*** Begin section ***

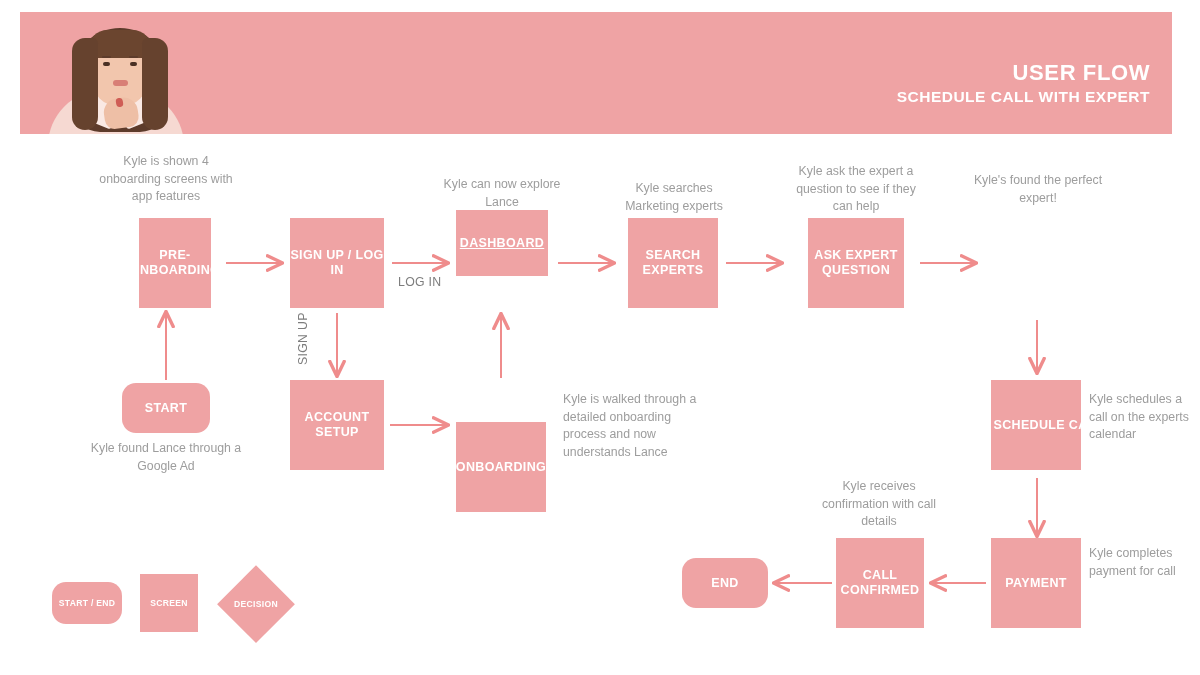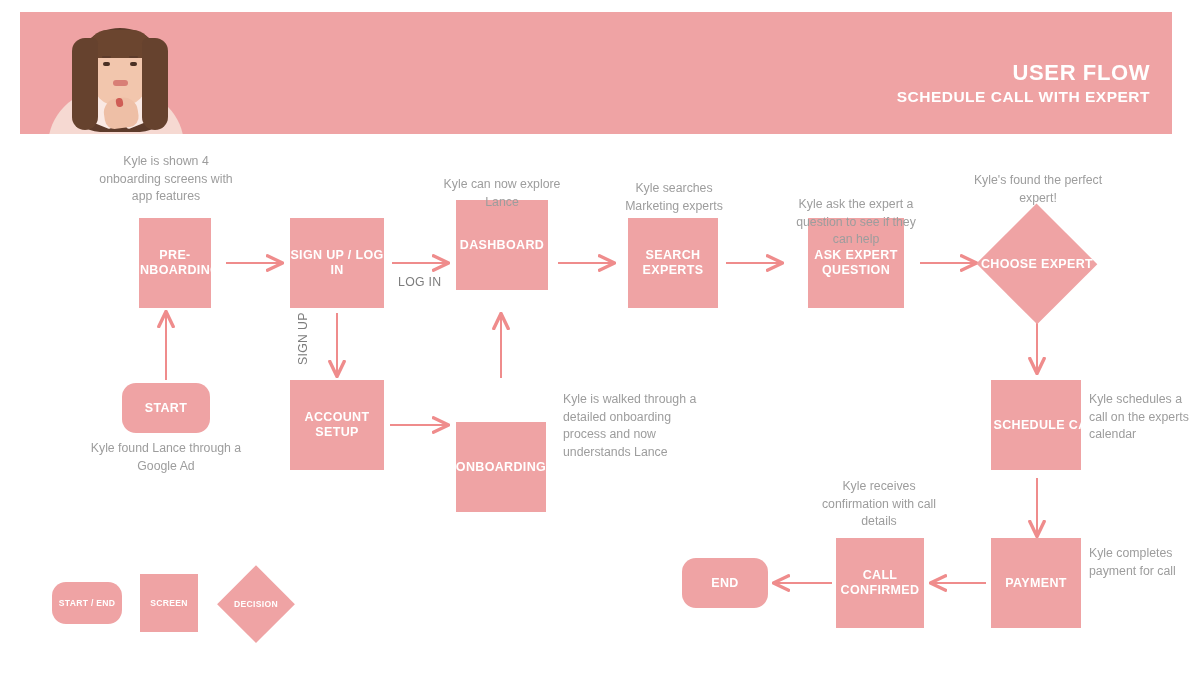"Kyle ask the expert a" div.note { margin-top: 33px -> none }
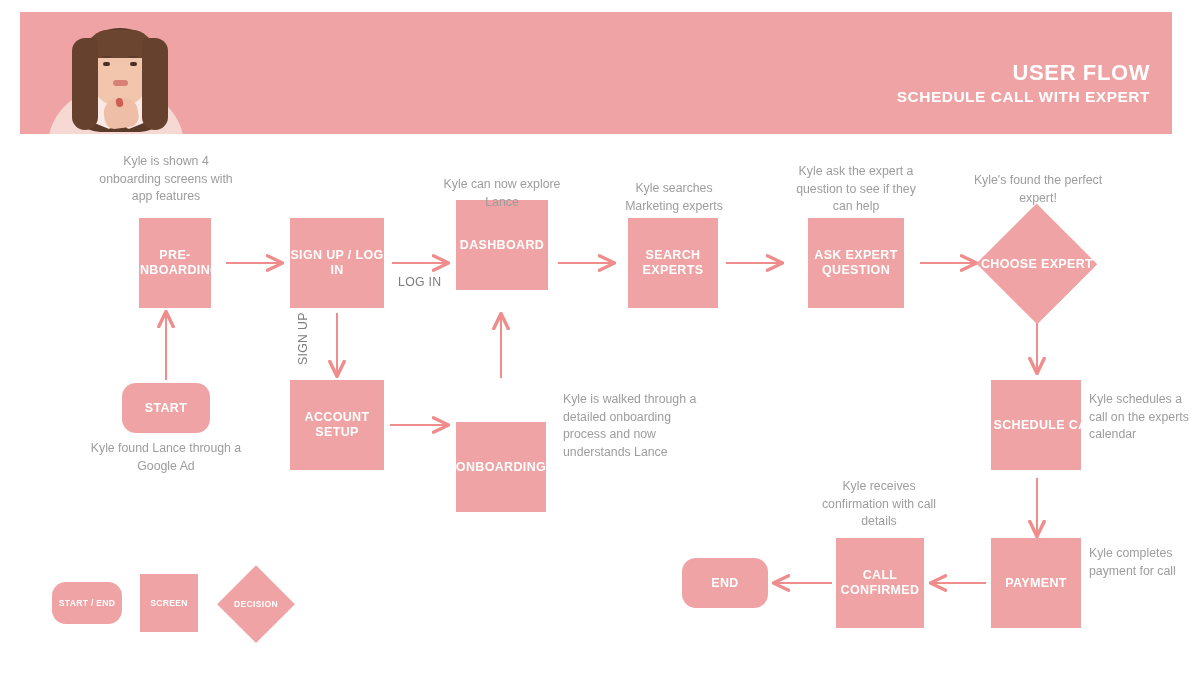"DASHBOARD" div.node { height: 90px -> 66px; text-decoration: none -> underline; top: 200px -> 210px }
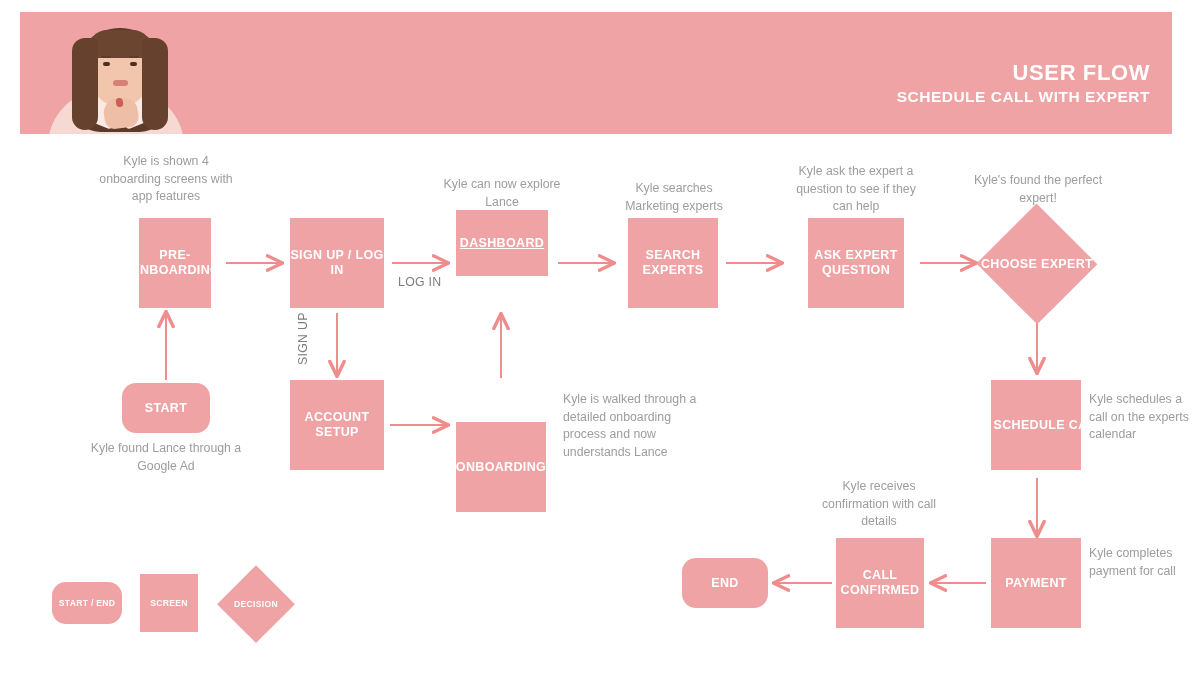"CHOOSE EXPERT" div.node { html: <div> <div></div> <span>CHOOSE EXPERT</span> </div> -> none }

*** End section ***
*** Begin section ***

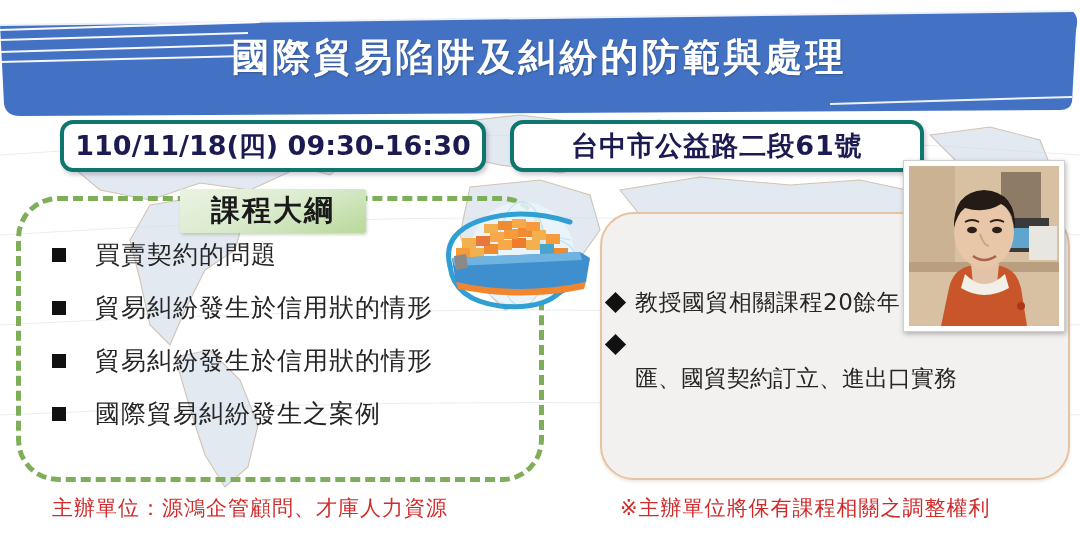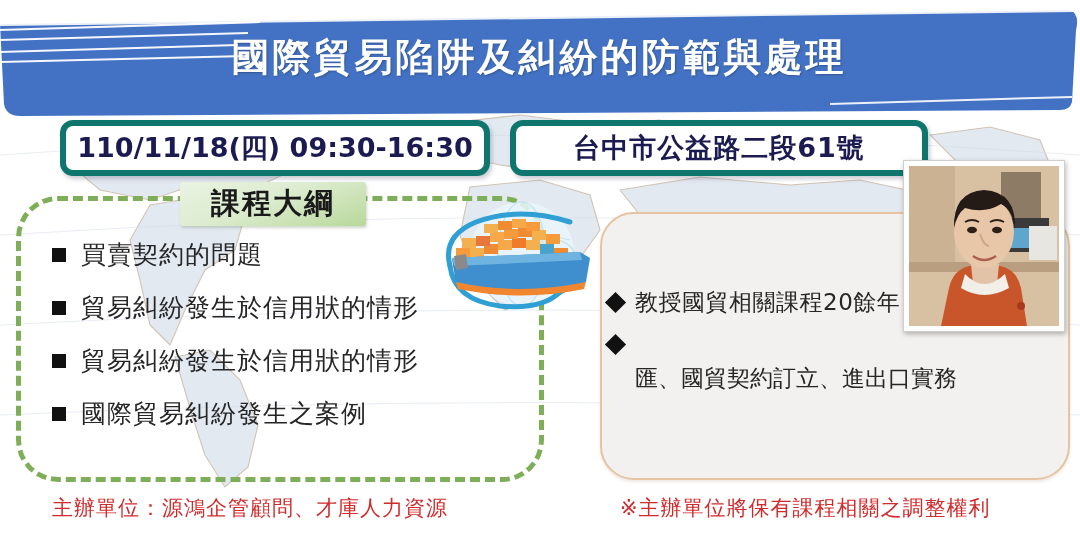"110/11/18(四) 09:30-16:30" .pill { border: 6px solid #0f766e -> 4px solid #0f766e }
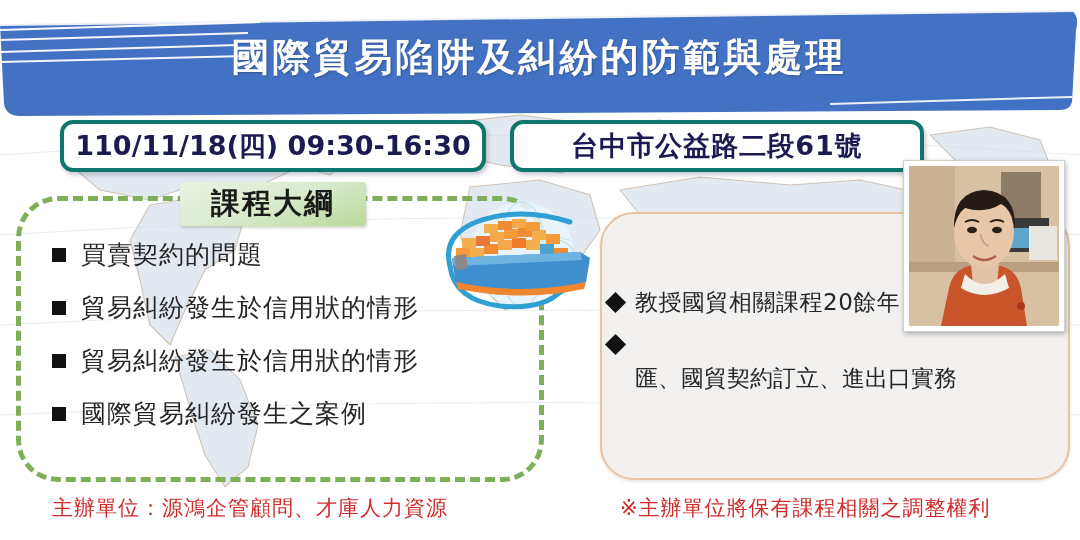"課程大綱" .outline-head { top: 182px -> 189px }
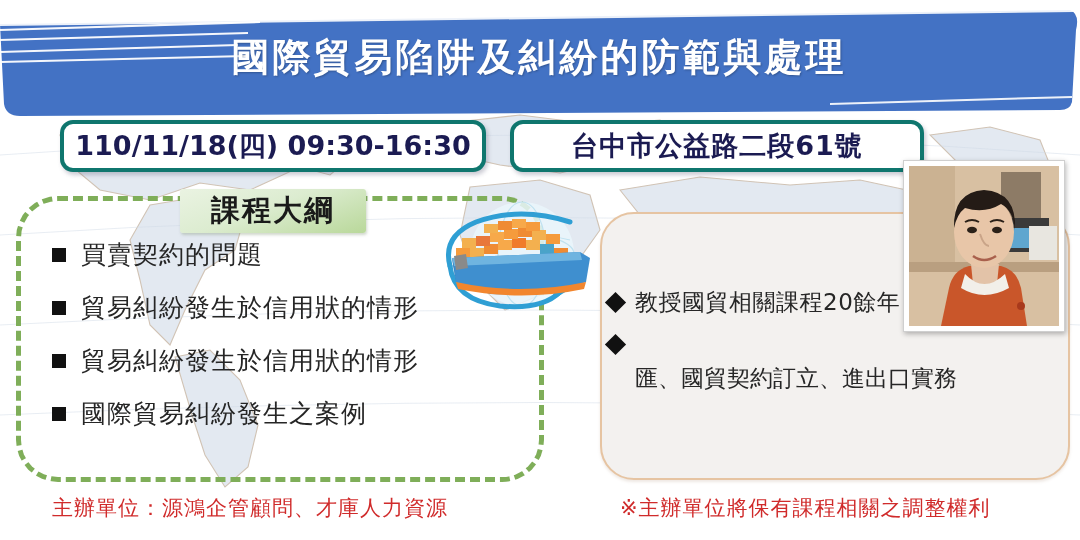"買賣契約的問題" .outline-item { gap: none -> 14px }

*** End section ***
*** Begin section ***

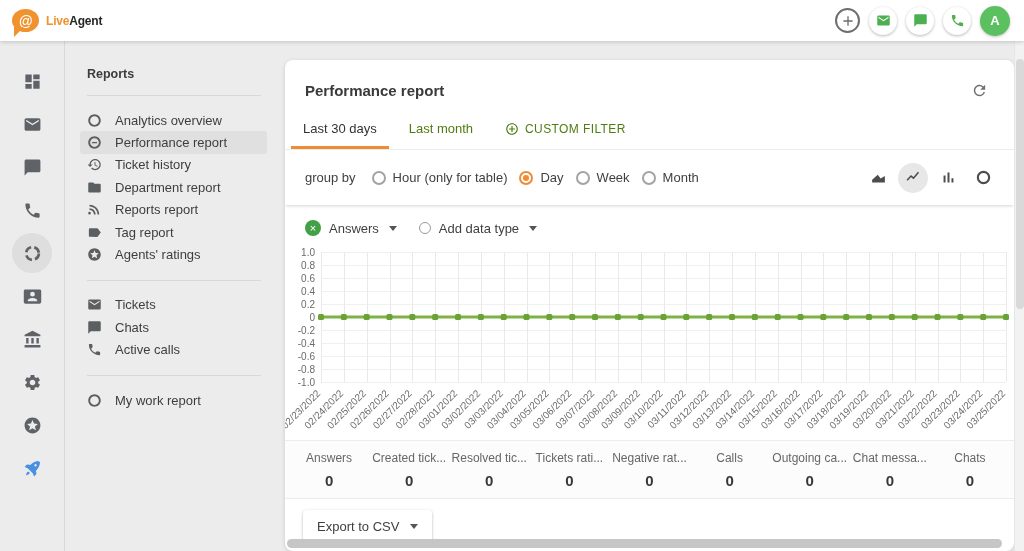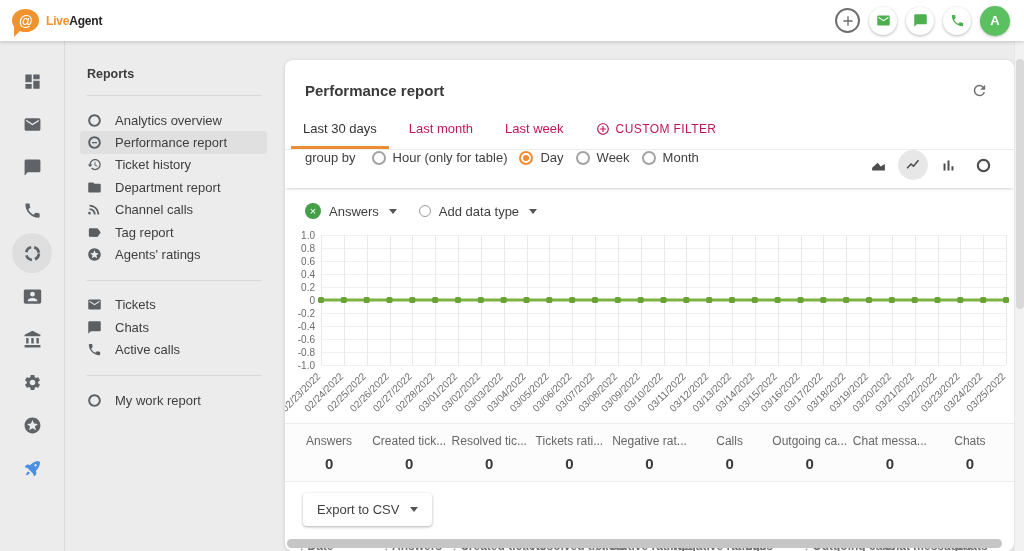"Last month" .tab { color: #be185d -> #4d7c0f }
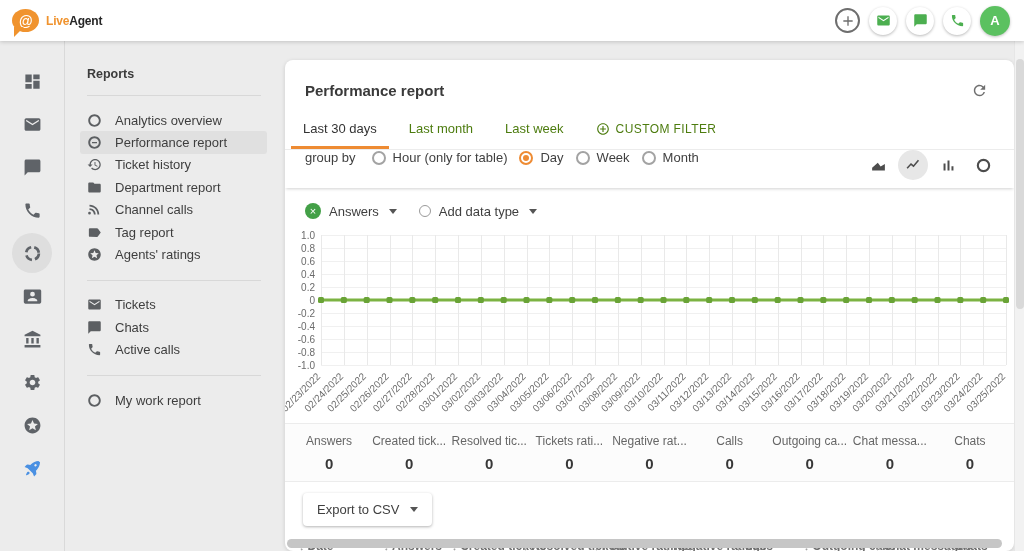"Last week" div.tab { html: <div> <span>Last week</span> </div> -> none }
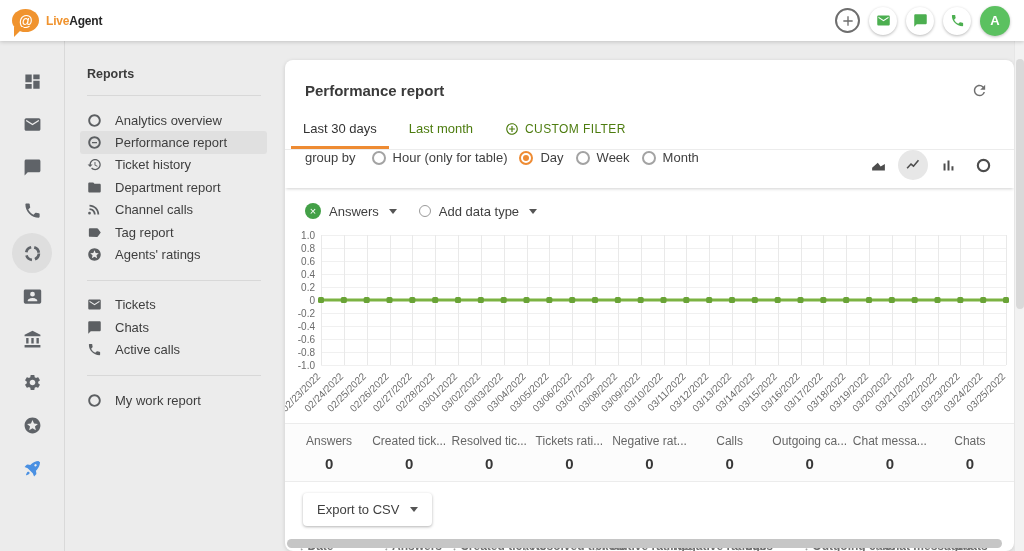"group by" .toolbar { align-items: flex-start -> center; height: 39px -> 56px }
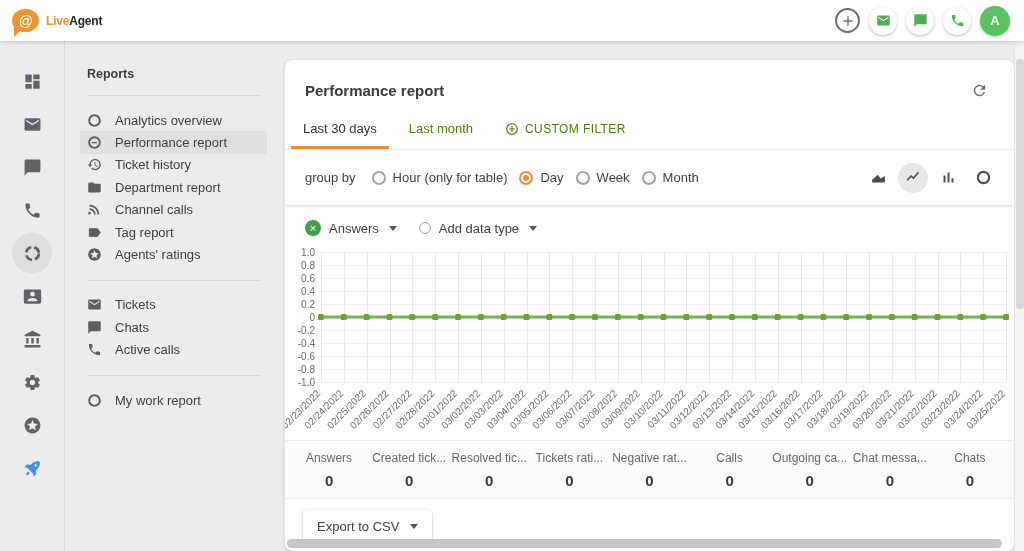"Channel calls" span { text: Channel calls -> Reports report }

*** End section ***

[Task to carry out] Return the lines above from the one with "ask the expert" through the one with "html: <div> <div></div>", verbatim and nothing else. Omit every picture.

[Answer for this exercise]
"Kyle ask the expert a" div.note { margin-top: 33px -> none }
"DASHBOARD" div.node { height: 90px -> 66px; text-decoration: none -> underline; top: 200px -> 210px }
"CHOOSE EXPERT" div.node { html: <div> <div></div> <span>CHOOSE EXPERT</span> </div> -> none }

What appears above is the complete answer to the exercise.